Web page revision data:
=======

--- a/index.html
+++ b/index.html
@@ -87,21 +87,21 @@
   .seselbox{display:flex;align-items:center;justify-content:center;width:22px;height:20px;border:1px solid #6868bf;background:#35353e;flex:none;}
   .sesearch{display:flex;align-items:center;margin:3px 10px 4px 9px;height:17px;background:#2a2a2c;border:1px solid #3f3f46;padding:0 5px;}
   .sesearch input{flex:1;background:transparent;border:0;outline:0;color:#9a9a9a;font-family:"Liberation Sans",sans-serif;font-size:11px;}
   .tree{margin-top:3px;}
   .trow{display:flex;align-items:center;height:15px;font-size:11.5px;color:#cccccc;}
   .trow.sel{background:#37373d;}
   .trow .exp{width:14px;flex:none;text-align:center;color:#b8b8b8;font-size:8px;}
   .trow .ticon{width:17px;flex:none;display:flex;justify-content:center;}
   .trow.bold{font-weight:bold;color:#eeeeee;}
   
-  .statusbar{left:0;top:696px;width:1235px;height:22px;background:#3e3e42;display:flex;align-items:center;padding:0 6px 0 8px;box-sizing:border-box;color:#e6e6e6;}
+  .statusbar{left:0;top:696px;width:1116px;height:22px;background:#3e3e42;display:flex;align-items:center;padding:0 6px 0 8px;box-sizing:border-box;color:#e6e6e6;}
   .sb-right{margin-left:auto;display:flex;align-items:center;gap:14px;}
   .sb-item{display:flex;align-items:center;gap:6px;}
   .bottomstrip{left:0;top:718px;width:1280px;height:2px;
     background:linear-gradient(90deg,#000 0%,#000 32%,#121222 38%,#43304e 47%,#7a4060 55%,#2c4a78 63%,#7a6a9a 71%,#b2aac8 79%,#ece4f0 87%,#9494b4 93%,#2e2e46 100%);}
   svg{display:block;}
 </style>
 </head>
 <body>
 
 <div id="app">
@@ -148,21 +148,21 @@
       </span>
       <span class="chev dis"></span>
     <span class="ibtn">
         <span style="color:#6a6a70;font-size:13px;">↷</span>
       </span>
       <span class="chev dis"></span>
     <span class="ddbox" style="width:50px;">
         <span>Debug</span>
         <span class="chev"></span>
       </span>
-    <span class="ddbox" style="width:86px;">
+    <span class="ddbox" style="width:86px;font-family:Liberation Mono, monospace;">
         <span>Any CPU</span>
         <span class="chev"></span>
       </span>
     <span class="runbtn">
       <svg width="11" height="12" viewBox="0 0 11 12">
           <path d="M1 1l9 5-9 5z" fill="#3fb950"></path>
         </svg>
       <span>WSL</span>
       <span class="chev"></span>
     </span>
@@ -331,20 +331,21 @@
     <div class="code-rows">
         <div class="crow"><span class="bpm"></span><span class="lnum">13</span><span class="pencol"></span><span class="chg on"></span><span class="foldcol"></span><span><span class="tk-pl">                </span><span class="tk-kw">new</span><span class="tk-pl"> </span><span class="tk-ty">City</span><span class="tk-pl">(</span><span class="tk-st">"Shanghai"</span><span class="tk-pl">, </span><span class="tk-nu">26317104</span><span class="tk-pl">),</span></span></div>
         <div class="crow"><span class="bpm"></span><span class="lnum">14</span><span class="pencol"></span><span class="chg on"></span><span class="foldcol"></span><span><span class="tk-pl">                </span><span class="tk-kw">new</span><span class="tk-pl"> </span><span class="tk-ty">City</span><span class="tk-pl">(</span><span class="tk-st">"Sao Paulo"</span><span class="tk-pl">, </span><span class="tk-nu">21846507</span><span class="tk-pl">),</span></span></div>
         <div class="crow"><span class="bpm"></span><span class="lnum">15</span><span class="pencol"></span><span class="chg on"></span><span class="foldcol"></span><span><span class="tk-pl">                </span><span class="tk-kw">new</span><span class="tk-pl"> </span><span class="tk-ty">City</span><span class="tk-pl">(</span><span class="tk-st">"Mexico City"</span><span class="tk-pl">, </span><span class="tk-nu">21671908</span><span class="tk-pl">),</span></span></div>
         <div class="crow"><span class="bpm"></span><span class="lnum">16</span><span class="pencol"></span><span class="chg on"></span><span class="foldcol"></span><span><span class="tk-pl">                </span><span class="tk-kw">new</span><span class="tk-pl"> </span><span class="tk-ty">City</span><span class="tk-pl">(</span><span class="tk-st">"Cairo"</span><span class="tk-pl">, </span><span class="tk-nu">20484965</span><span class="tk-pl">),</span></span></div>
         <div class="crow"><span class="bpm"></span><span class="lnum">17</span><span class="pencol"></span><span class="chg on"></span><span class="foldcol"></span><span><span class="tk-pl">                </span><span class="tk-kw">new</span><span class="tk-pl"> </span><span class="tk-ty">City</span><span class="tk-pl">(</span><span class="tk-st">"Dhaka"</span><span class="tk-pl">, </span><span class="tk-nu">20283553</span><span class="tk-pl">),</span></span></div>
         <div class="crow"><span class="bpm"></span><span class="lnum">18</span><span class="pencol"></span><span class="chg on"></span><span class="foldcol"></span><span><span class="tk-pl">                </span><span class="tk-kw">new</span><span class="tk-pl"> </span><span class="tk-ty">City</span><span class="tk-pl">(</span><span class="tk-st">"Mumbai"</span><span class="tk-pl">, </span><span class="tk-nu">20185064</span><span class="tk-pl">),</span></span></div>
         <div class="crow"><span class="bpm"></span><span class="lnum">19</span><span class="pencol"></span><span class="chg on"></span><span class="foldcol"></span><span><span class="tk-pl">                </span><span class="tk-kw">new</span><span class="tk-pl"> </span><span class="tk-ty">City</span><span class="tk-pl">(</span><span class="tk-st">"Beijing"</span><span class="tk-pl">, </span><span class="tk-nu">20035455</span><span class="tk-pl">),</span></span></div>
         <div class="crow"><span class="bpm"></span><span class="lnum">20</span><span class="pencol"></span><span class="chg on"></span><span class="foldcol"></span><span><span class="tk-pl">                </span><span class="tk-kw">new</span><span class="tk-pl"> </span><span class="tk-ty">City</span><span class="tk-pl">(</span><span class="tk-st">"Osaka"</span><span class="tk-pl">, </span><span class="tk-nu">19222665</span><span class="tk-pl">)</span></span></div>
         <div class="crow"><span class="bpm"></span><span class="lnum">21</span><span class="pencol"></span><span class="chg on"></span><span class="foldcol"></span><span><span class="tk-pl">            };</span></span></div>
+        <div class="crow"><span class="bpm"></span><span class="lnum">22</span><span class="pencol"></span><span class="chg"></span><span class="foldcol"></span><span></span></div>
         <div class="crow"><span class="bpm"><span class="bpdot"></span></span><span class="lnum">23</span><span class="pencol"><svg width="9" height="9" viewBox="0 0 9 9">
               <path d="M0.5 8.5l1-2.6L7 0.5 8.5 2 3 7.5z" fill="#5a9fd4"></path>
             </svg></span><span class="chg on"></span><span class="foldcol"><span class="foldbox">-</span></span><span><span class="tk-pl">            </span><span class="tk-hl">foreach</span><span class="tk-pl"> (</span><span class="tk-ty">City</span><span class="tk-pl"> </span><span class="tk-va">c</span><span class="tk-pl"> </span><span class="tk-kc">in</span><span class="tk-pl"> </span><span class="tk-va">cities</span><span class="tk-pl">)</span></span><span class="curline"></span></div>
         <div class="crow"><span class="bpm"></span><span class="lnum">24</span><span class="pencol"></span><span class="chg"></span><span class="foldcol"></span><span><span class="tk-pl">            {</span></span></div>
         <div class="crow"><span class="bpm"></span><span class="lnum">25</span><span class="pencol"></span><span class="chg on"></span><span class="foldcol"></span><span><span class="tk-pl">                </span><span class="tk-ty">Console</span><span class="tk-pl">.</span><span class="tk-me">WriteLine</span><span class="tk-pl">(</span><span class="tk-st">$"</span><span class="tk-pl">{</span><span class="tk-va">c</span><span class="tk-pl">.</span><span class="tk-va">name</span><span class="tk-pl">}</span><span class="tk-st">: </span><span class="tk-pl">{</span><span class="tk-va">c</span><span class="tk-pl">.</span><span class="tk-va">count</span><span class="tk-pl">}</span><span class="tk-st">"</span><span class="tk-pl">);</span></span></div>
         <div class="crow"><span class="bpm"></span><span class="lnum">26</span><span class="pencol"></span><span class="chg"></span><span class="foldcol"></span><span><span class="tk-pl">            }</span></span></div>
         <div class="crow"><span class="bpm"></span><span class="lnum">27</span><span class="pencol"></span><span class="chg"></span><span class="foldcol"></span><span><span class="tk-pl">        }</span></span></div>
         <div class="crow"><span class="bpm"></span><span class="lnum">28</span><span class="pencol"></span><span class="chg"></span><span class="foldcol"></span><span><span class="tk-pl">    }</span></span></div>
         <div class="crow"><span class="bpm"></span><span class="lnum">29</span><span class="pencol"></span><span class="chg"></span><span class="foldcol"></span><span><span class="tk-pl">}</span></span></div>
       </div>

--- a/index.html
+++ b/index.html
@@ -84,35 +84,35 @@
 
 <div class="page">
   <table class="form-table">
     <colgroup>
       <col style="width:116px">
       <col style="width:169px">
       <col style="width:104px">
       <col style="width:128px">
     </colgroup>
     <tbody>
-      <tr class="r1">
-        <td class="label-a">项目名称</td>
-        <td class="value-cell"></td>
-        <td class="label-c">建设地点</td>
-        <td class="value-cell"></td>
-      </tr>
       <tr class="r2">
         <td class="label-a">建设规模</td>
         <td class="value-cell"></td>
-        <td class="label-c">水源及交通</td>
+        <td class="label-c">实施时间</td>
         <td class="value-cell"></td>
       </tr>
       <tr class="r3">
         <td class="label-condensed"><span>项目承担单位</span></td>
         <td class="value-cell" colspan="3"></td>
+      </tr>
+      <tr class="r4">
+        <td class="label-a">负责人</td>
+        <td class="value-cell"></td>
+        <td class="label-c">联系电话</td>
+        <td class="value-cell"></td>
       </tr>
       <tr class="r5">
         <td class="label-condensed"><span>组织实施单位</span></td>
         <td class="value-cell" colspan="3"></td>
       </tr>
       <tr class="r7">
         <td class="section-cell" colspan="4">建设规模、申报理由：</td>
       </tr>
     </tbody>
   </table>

=======

*Description of the task:*
Please return every line in the data that includes the string "color".

*Written response:*
   .sesearch input{flex:1;background:transparent;border:0;outline:0;color:#9a9a9a;font-family:"Liberation Sans",sans-serif;font-size:11px;}
   .trow{display:flex;align-items:center;height:15px;font-size:11.5px;color:#cccccc;}
   .trow .exp{width:14px;flex:none;text-align:center;color:#b8b8b8;font-size:8px;}
   .trow.bold{font-weight:bold;color:#eeeeee;}
-  .statusbar{left:0;top:696px;width:1235px;height:22px;background:#3e3e42;display:flex;align-items:center;padding:0 6px 0 8px;box-sizing:border-box;color:#e6e6e6;}
+  .statusbar{left:0;top:696px;width:1116px;height:22px;background:#3e3e42;display:flex;align-items:center;padding:0 6px 0 8px;box-sizing:border-box;color:#e6e6e6;}
         <span style="color:#6a6a70;font-size:13px;">↷</span>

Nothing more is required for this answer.